Des milliers de personnes se sont à nouveau rassemblées jeudi 19 décembre à New Delhi, la capitale de l’Inde, pour manifester contre la nouvelle loi sur la citoyenneté indienne qui exclut les musulmans. Bien que neuf personnes aient trouvé la mort depuis le début de la mobilisation, certains manifestants ont choisi, symboliquement, de tendre des roses à la police.

En Inde, la contestation contre la réforme du gouvernement sur la citoyenneté se poursuit. Bravant les interdictions de rassemblement décrétées dans une grande partie du pays, des dizaines de milliers d’Indiens ont de nouveau manifesté, dans plusieurs villes, jeudi 19 décembre.

Des heurts ont été enregistrés dans plusieurs États et trois personnes ont été tuées dans des affrontements avec la police. Ces décès portent à neuf au moins le nombre des victimes depuis le début des manifestations la semaine dernière.

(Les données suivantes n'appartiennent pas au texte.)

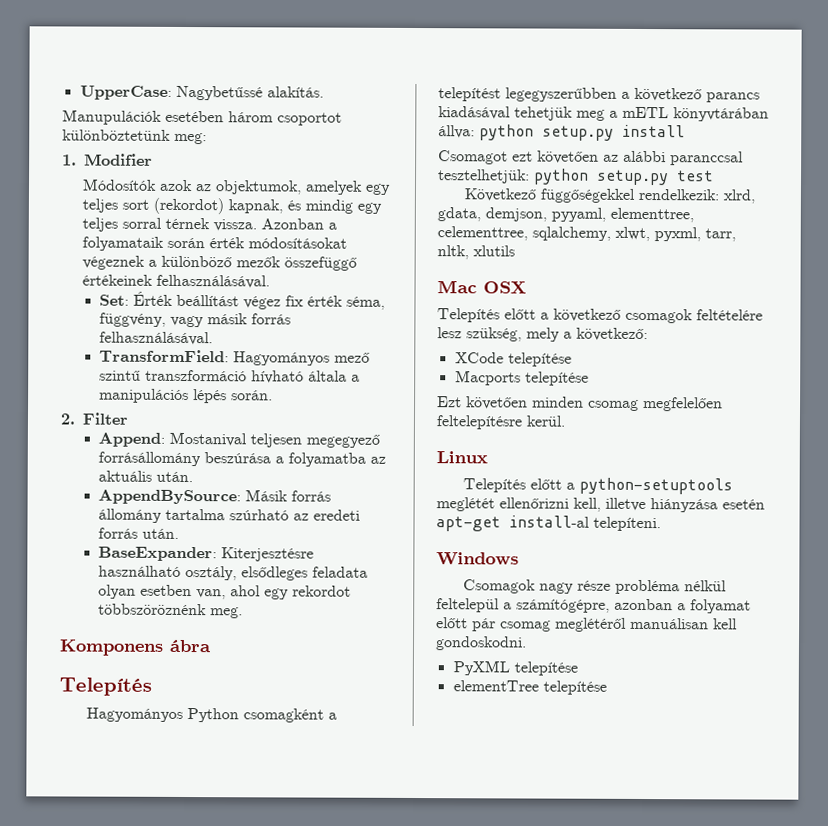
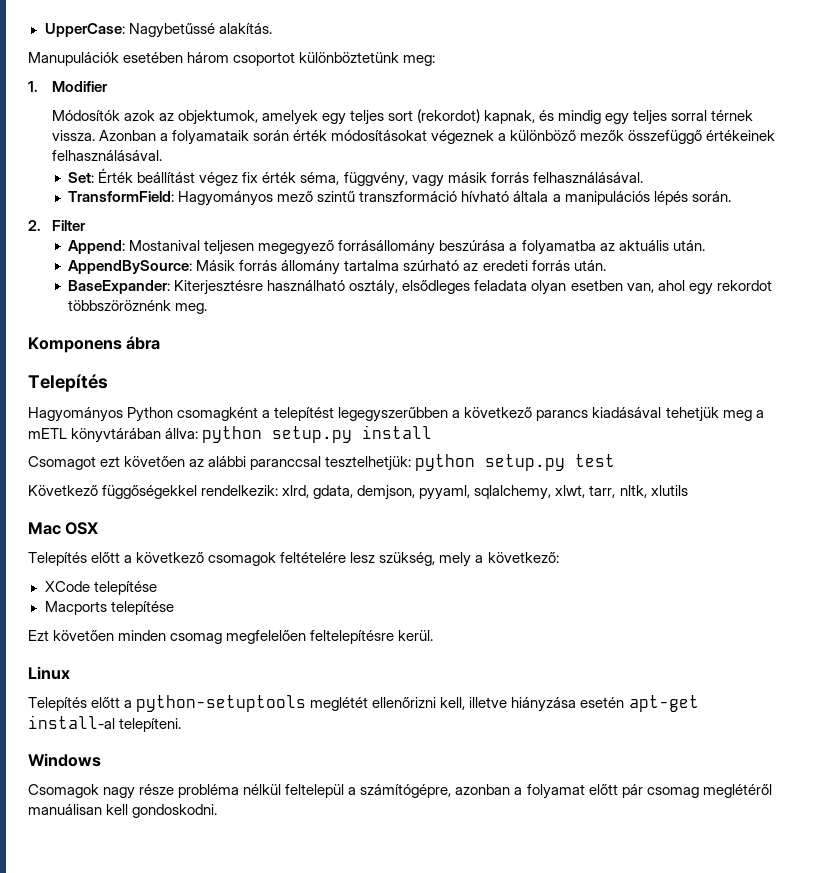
[610,207,694,223] [437,226,528,241] elementtree, celementtree, -> (471, 492) none
[654,227,701,242] pyxml, -> (586, 491) none
[452,660,578,676] [452,680,607,695] // PyXML telepítése // elementTree telepítése -> (218, 811) none

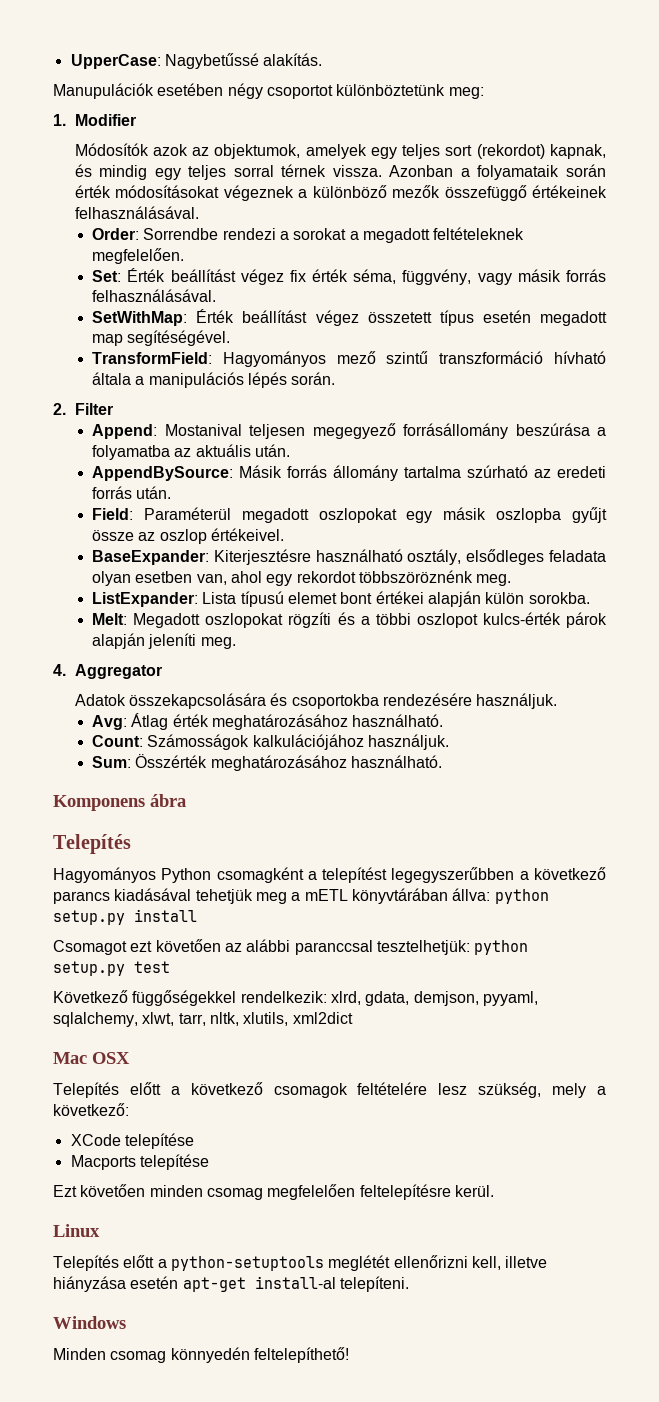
[187,52,230,63] három -> [227,83,263,99] négy
(162, 155) none -> [92,227,525,243] [92,248,185,264] // Order: Sorrendbe rendezi a sorokat a megadott feltételeknek megfelelően.
(643, 177) none -> [92,309,607,326] [92,330,231,346] // SetWithMap: Érték beállítást végez összetett típus esetén megadott map segítéségével.
(606, 265) none -> [92,507,608,523] [92,528,285,544] // Field: Paraméterül megadott oszlopokat egy másik oszlopba gyűjt össze az oszlop értékeivel.
(208, 308) none -> [92,591,590,607] [92,612,607,628] [92,633,236,649] [53,664,162,679] [74,693,558,709] [92,713,444,730] [92,734,450,750] [92,754,443,771] // ListExpander: Lista típusú elemet bont értékei alapján külön sorokba. // Melt: Megadott oszlopokat rögzíti és a többi oszlopot kulcs-érték párok alapján jeleníti meg. // 4. Aggregator // Adatok összekapcsolására és csoportokba rendezésére használjuk. // Avg: Átlag érték meghatározásához használható. // Count: Számosságok kalkulációjához használjuk. // Sum: Összérték meghatározásához használható.
[650,485,688,496] xlutils -> [243,1012,353,1026] xlutils, xml2dict
[28,784,772,799] [28,804,218,818] Csomagok nagy része probléma nélkül feltelepül a számítógépre, azonban a folyamat előtt pár csomag meglétéről manuálisan kell gondoskodni. -> [53,1347,349,1363] Minden csomag könnyedén feltelepíthető!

Dans la capitale New Delhi, quelques jours seulement après la violente intervention policière sur le campus de l’université Jamia Millia Islamia qui a fait 125 blessés, la police a arrêté des centaines de manifestants afin d’empêcher les ralliements. À la surprise des agents, plusieurs protestataires ont alors réagi en tendant des roses. Sur les réseaux sociaux, plusieurs images de cette initiative sont devenues virales.




Une des manifestantes, dont la photo a été largement relayée en ligne, a indiqué à la presse locale avoir offert des roses aux policiers pour leur dire que les "étudiants ne sont pas violents". 



Shantanu, un étudiant venu manifester a également expliqué à l’Agence France-Presse (AFP), en amont du rassemblement, ce geste : "Lorsque nous serons arrêtés, nous comptons donner [ces roses] à la police car ce n’est pas un combat contre la police. C’est un combat contre ce gouvernement, un gouvernement presque fasciste".

"Ils peuvent nous charger autant qu'ils le souhaitent, nous leur offrirons toujours des roses. L'amour en retour de la haine. Nous sommes prêts à affronter leurs gaz lacrymogènes et leurs canons à eau", a confié un autre manifestant à l’agence Press Trust of India (PTI).

De son côté, la police de New Delhi a également communiqué sa volonté d’apaisement en publiant sur son compte Twitter des photos d'agents en train "d'interagir avec les manifestants", leur offrant même "du thé, des biscuits, de l'eau".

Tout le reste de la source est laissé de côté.